There are other literary references: to French literature, in the novel The remains of the day, which Frank reads to his dying mother. This literary thread is contrasted throughout with dance, an embodied art form as opposed to the wordiness of literature. As a student, Julia takes contemporary dance, whose exponents, like Alvin Ailey and Martha Graham, provide pivotal points in the story. Caught in the ruins of her marriage in London, Julia goes to see a Martha Graham retrospective. One piece, “Lamentation”, features a single dancer on a bench “encased in a tube of purple jersey, with a spotlight on her face” (162). The dancer writhes in the tube as if trying to break free from intense pain. Julia weeps “until the house lights came on” (162).

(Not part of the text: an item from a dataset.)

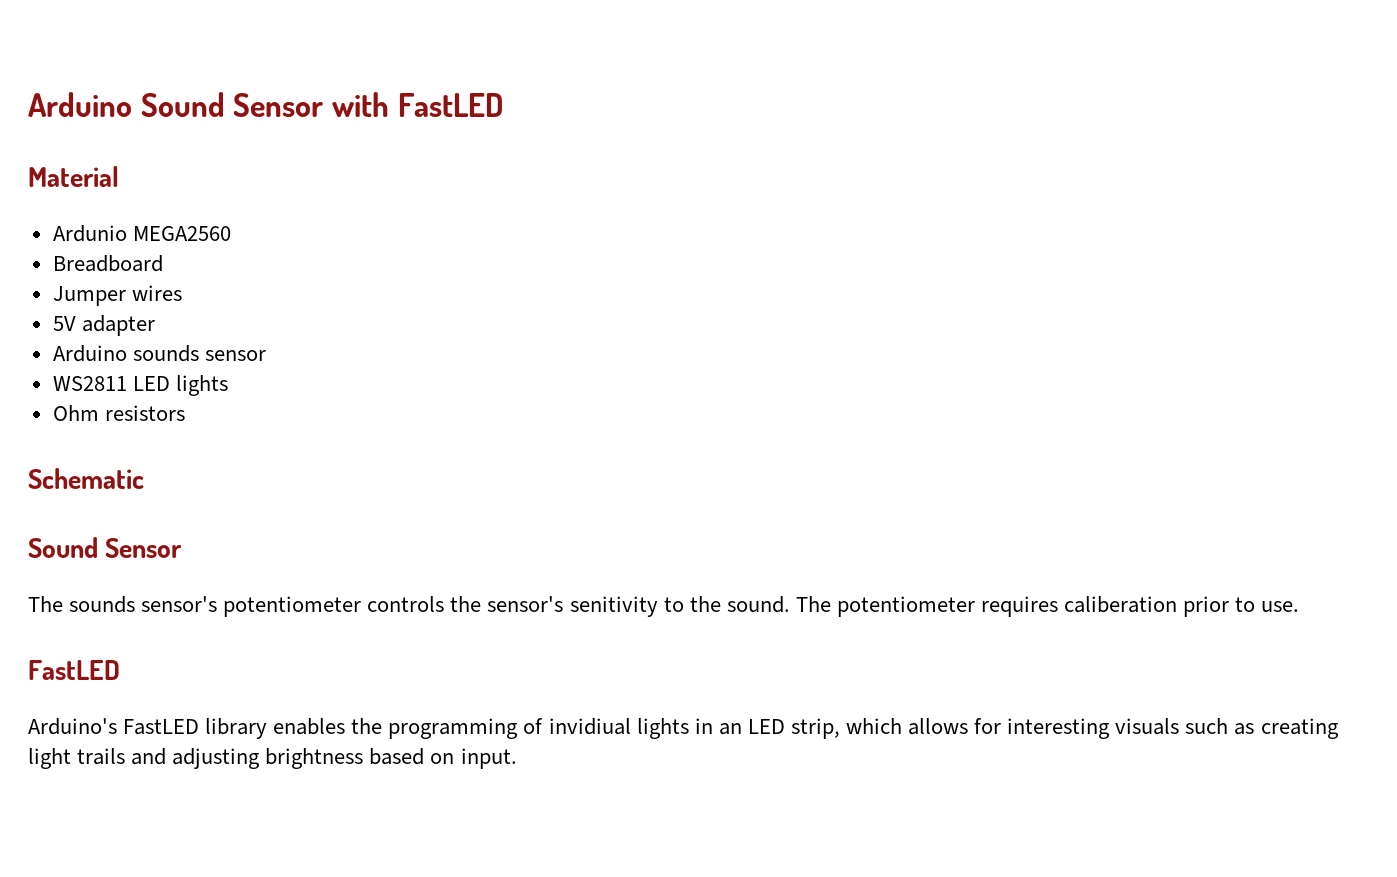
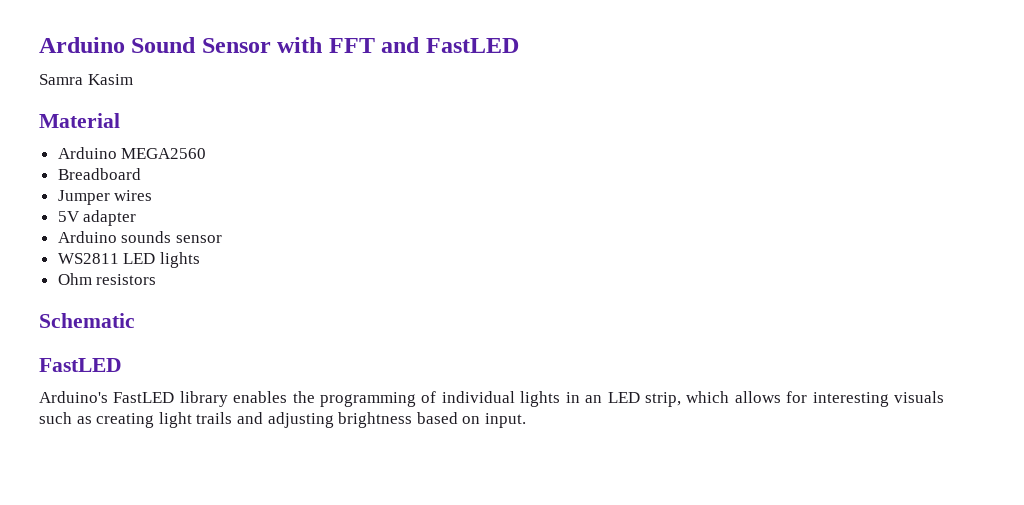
[397,93,504,117] FastLED -> [328,37,519,53] [39,74,133,85] FFT and FastLED // Samra Kasim
[52,225,127,242] Ardunio -> [57,147,117,159] Arduino
[28,537,183,558] [28,596,1300,617] // Sound Sensor // The sounds sensor's potentiometer controls the sensor's senitivity to the sound. The potentiometer requires caliberation prior to use. -> (135, 320) none
[548,718,631,735] invidiual -> [441,391,515,403] individual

This embodied capacity of dance is captured in another scene in which Steven and Julia attend a Crown Mines party. Julia dances her heart out, and as she stops, the partygoers applaud. Julia realises that she is the only person present who can use her body in this way: the rest are “boring students and academics” (112) invested in dry abstraction rather than embodied expression. As a literary exploration of such embodied expression, the novel draws literature and dance together, the two interacting and mirroring each other (indeed, mirrors feature as an important subtheme across the narrative).

Julia is heir to difficult inheritances from which she has to fashion a life. Yet, the path to this point is not self-evident or straightforward, and it is something she has to invent. The diasporic London life is not for her (as initially it isn’t, either, for Frank, who goes to study in Britain and finds it lonely).

The place where she finds a successful career and family is back in Johannesburg, making Flight of the dancer a type of Johannesburg Bildungsroman. Indeed, the book is richly rooted in the textures, sights and sounds of the city in the ’70s and ’80s. Whether it is bell-bottoms, Salusa 45, dwarves in Orange Grove gardens, Abdullah Ibrahim, student parties at Crown Mines, Bob Dylan, Beyers Naudé, MacGyver or The jewel in the crown, the book provides details which will trigger memories for anyone who experienced those years.

Lazarus is undoubtedly an extraordinarily talented writer. She is busy working on her second book. If you haven’t already, get yourself a copy of Flight of the dancer and watch out for the next release.